Evelyn Jefferson, a crisis outreach supervisor for Lummi Nation, stands at the grave of her son Patrick George Jr., who died last September due to an overdose of street drugs containing the synthetic opioid carfentanil, at the Lummi Nation cemetery on tribal reservation lands, Thursday, Feb. 8, 2024, near Bellingham, Wash. Jefferson had to wait a week to bury her son due to several other overdose deaths in the community. (AP Photo/Lindsey Wasson)
Credit: ASSOCIATED PRESS

(AP Photo/Lindsey Wasson)

BELLINGHAM, Wash. (AP) — Evelyn Jefferson walks deep into a forest dotted with the tents of unhoused Lummi Nation tribal members and calls out names. When someone appears, she and a nurse hand out the opioid overdose reversal medication Naloxone.

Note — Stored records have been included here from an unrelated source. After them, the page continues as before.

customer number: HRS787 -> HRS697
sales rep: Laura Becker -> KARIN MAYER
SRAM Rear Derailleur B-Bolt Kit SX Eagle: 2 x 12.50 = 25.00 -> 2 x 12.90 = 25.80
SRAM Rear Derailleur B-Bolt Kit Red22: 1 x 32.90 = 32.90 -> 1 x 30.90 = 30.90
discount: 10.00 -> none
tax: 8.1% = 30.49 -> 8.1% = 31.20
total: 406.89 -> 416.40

Jefferson, a tribal member herself, knows how critical these kits are: Just five months ago, her own son died of an overdose from a synthetic opioid that’s about 100 times more potent than fentanyl. The 37-year-old’s death was the fourth related to opioids in four days on the reservation.

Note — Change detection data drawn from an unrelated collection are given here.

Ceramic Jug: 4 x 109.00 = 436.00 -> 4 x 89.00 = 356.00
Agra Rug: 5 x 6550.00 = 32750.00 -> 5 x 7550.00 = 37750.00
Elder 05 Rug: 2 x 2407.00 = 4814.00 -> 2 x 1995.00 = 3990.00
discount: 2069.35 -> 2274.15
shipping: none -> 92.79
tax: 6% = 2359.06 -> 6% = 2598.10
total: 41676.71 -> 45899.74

“It took us eight days to bury him because we had to wait in line, because there were so many funerals in front of his,” said Jefferson, crisis outreach supervisor for Lummi Nation. “Fentanyl has really taken a generation from this tribe.”

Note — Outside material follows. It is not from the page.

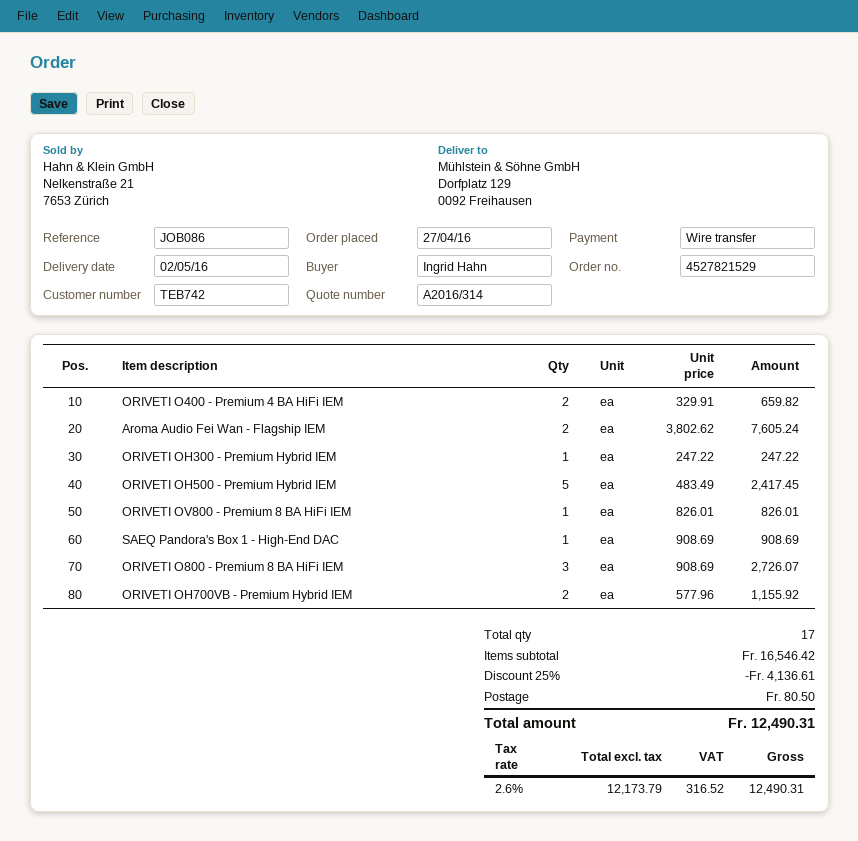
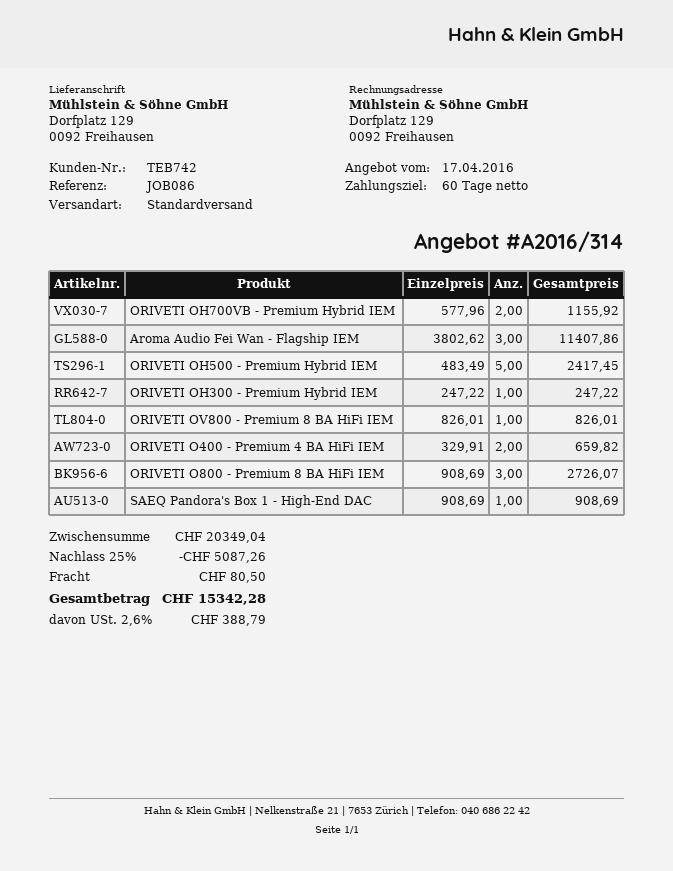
Aroma Audio Fei Wan - Flagship IEM: 2 x 3802.62 = 7605.24 -> 3 x 3802.62 = 11407.86
subtotal: 16546.42 -> 20349.04
discount: 25% = 4136.61 -> 25% = 5087.26
tax: 2.6% = 316.52 -> 2.6% = 388.79
total: 12490.31 -> 15342.28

A bill before the Washington Legislature would bring more state funding to tribes like Lummi that are trying to keep opioids from taking the next generation too. The state Senate unanimously approved a bill this week that is expected to provide nearly $8 million total each year for the 29 federally recognized tribes in Washington, funds drawn in part from a roughly half-billion-dollar settlement between the state and major opioid distributors.

The approach comes as Native Americans and Alaska Natives in Washington die of opioid overdoses at five times the state average, according to 2021-2022 Centers for Disease Control and Prevention data that includes provisional numbers. The rate in Washington is one of the highest in the U.S. and more than three times the rate nationwide — but many of the state’s Indigenous nations lack the funding or medical resources to fully address it.

Lummi Nation, like many tribes, faces an additional challenge when it comes to keeping outside drug dealers off their land: A complicated jurisdictional maze means tribal police often can’t arrest non-tribal members on the reservation.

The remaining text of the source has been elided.